Morris Cramm was night legman for a columnist and worked the graveyard shift. He knew everybody worth knowing in the metropolitan area, and enough about them to set up a blackmailing syndicate bigger than Sears Roebuck. To Morris, that idea would never have occurred.
“Look at it this way, Hilda. I am searching for the long-lost son of a wealthy English nobleman. The bereaved father is offering a fantastic reward for the prodigal’s Los Angeles address. With Morris, I go halves. If he can give me the address, it will entitle him to this valuable gift certificate, bearing an engraved portrait of Alexander Hamilton and personally autographed by the Secretary of the Treasury.” I took a ten-dollar bill out of my wallet.

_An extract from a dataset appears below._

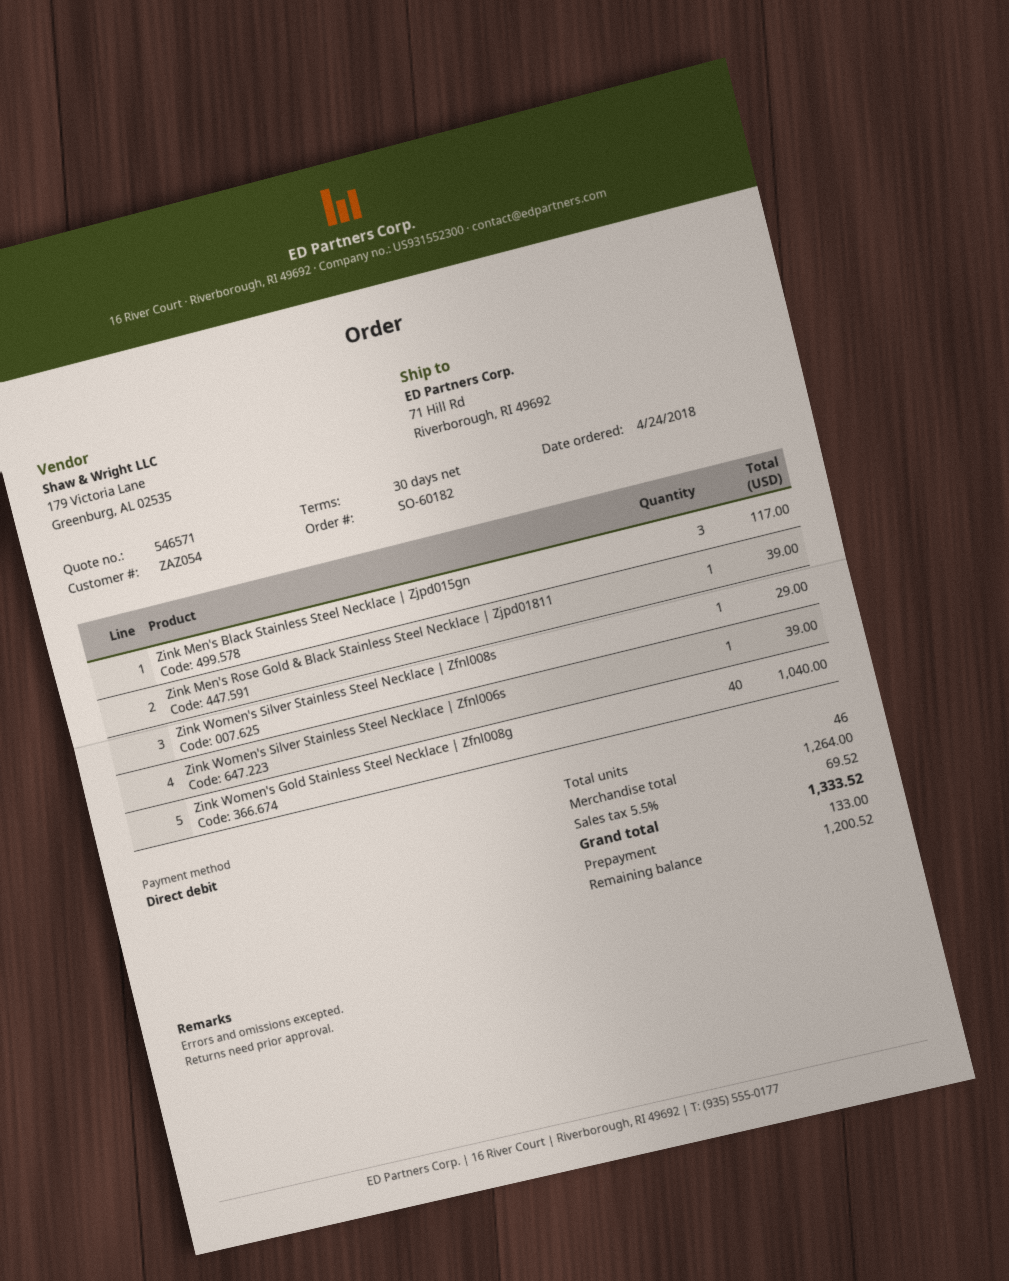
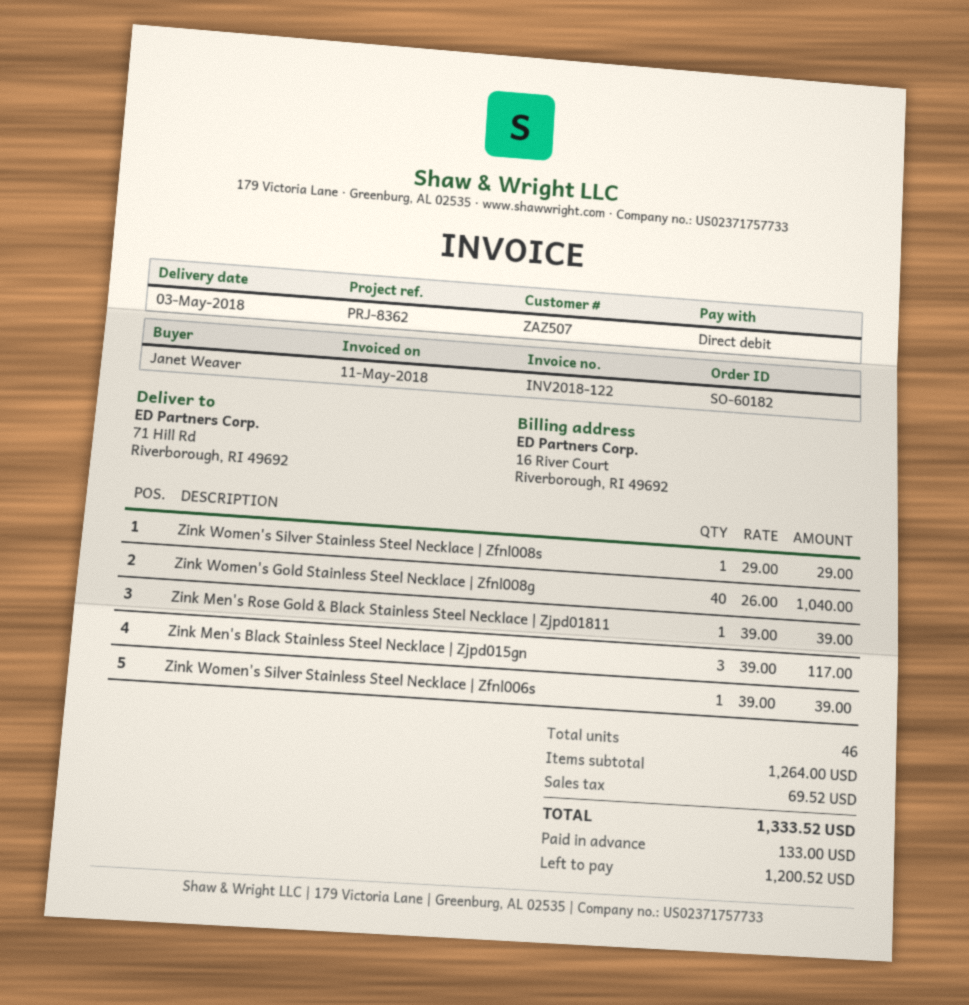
customer number: ZAZ054 -> ZAZ507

“You sound like a radio program. A couple of radio programs, all mixed up.”
“For five minutes of his personal sleeping time, I offer ten dollars in cash. Two dollars a minute, a hundred and twenty dollars an hour. Show me the movie star that gets nine hundred and sixty dollars for eight-hour day.”
“Well,” she said dubiously, “if there’s money involved. They’re selling Beethoven quartets fifty per cent off down at the record shop— Only what if Morris doesn’t know the answer?”
“He knows all the answers, doesn’t he?”
She turned with her hand on the doorknob and said quite seriously: “Sometimes I think he does. He knows so much it saps the energy right out of him.”
Hilda adjusted the blind and let a little light into the bedroom-sittingroom. The floor was covered with newspapers, the walls with shelves of books and record albums. A large Capehart dominated the room and the lives of the two people who lived in it. Morris was sleeping on an uncovered studio bed opposite the window, a small dark man in candy-striped pyjamas. He rolled over and sat up blinking. His eyes looked huge and emotional without his glasses.
He stared at me blindly: “What time is it? Who is it?”
“Nearly nine o’clock, dear. Lew came to ask you a question.” She handed him his glasses from a shelf above the bed.
“My God, so early?” He refused to look at me. He put his hands on opposite shoulders and rocked himself and groaned.
“I’m sorry, Morris. It will only take a minute. Can you give me Walter Kilbourne’s address? He isn’t in the phone book. I have his car license, but this is a personal matter.”
“Never heard of him.”
“For ten dollars, darling,” Hilda said very gently.
“If you don’t know where Kilbourne lives, admit it. He looks like money to me, and he’s married to the most beautiful woman in town.”
“Ten million dollars, more or less,” he said resentfully. “As for Mrs. Kilbourne, I don’t go for ash blondes myself. My aesthetic taste demands a ruddier coloration.” He smiled with frank admiration at his wife.